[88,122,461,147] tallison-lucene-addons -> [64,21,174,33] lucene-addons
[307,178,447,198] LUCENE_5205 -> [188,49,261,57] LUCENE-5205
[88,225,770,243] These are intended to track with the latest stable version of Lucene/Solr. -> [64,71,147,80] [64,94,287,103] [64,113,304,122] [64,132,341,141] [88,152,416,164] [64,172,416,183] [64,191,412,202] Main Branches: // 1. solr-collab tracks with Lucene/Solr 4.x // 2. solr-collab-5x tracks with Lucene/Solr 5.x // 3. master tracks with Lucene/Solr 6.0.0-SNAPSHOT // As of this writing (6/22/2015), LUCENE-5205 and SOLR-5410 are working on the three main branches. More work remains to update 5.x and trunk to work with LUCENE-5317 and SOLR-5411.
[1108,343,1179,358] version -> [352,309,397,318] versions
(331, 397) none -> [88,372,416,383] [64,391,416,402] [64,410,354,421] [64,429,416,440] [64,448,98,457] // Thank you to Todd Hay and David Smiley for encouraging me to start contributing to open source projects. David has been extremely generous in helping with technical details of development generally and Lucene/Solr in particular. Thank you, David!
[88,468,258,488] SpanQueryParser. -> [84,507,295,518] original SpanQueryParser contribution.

● ● ●

**WHAT THE TASK REQUIRES**.
What is needed is every line from the beginning of the data up to and including the line with "[88,225,770,243] These are", given again word for word.

**RESULT OF THE EXERCISE**.
[88,122,461,147] tallison-lucene-addons -> [64,21,174,33] lucene-addons
[307,178,447,198] LUCENE_5205 -> [188,49,261,57] LUCENE-5205
[88,225,770,243] These are intended to track with the latest stable version of Lucene/Solr. -> [64,71,147,80] [64,94,287,103] [64,113,304,122] [64,132,341,141] [88,152,416,164] [64,172,416,183] [64,191,412,202] Main Branches: // 1. solr-collab tracks with Lucene/Solr 4.x // 2. solr-collab-5x tracks with Lucene/Solr 5.x // 3. master tracks with Lucene/Solr 6.0.0-SNAPSHOT // As of this writing (6/22/2015), LUCENE-5205 and SOLR-5410 are working on the three main branches. More work remains to update 5.x and trunk to work with LUCENE-5317 and SOLR-5411.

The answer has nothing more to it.